(Edit tracking data)
::::::
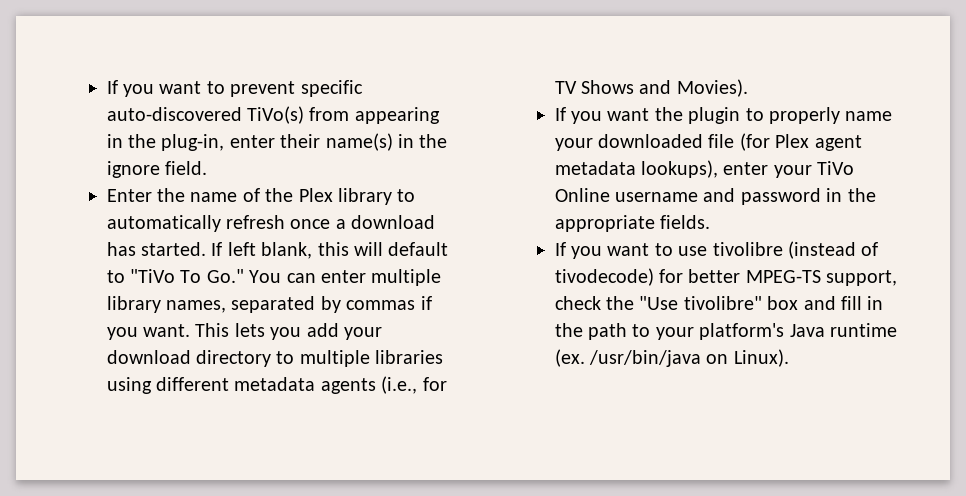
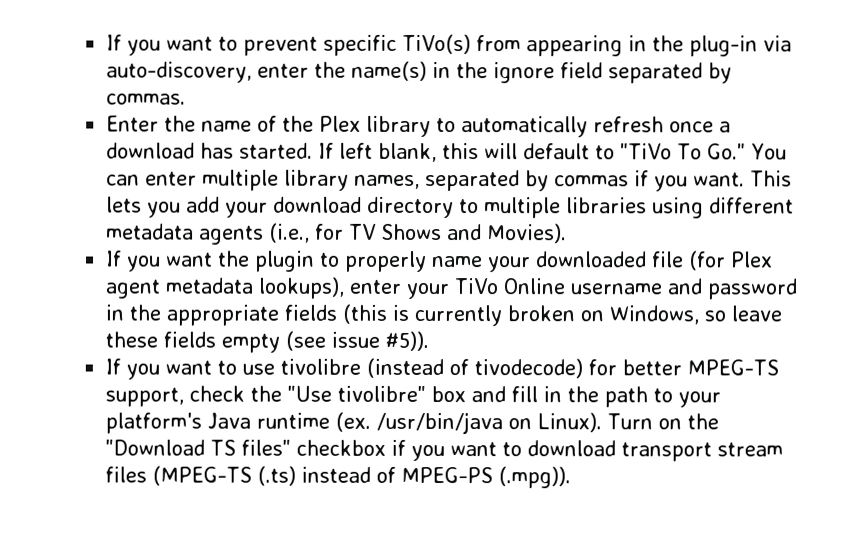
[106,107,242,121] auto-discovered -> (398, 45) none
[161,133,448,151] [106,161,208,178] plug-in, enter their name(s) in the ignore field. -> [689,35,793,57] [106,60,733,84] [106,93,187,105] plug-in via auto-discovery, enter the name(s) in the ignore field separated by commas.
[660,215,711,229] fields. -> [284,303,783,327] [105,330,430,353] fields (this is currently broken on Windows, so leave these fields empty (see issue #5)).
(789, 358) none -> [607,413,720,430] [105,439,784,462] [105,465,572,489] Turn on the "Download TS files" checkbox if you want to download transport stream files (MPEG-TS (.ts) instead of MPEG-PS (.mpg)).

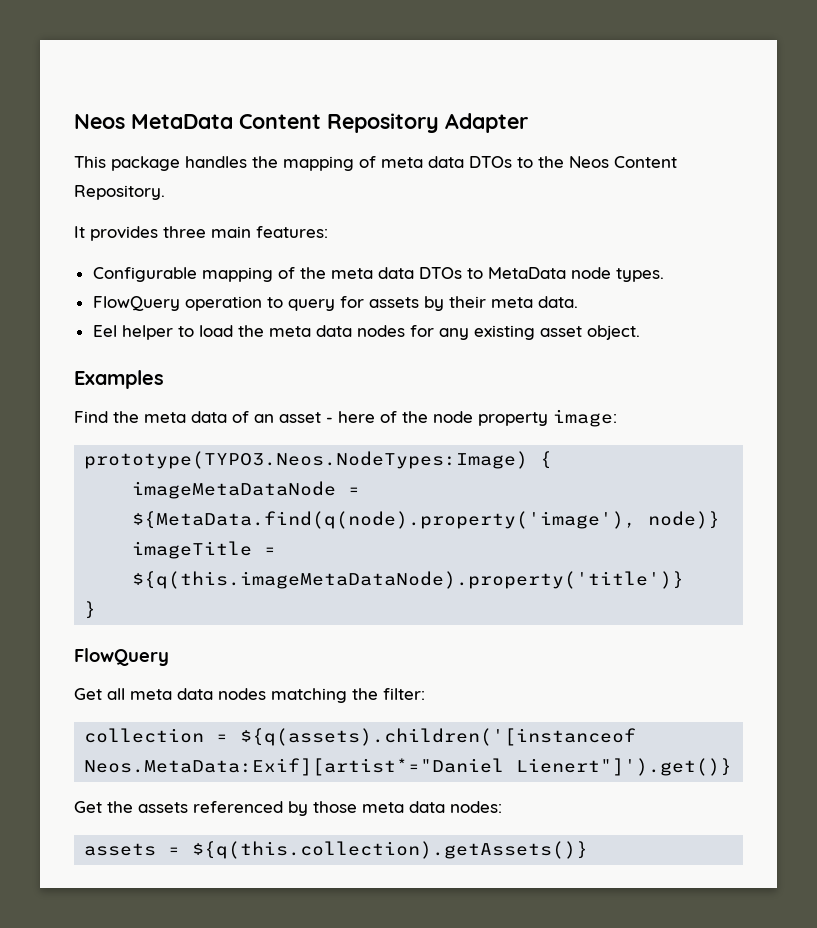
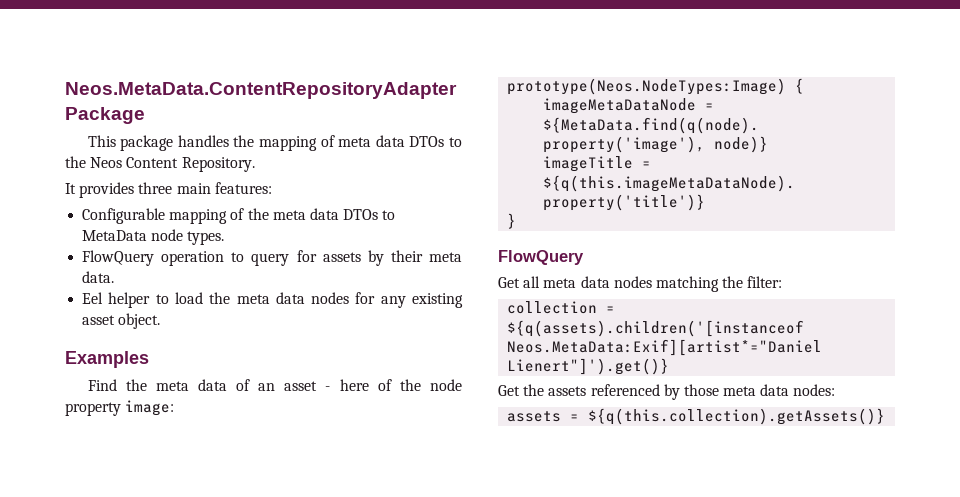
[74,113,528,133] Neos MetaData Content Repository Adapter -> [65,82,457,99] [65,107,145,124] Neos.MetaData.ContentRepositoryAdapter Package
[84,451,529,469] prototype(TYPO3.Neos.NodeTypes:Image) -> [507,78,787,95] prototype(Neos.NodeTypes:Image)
::::::
_Exercise requirements_:
Please output, exactly and with no pictures, only the lines from the one containing "(789, 358) none" through the final line of the records above.

_Output_:
(789, 358) none -> [607,413,720,430] [105,439,784,462] [105,465,572,489] Turn on the "Download TS files" checkbox if you want to download transport stream files (MPEG-TS (.ts) instead of MPEG-PS (.mpg)).

[74,113,528,133] Neos MetaData Content Repository Adapter -> [65,82,457,99] [65,107,145,124] Neos.MetaData.ContentRepositoryAdapter Package
[84,451,529,469] prototype(TYPO3.Neos.NodeTypes:Image) -> [507,78,787,95] prototype(Neos.NodeTypes:Image)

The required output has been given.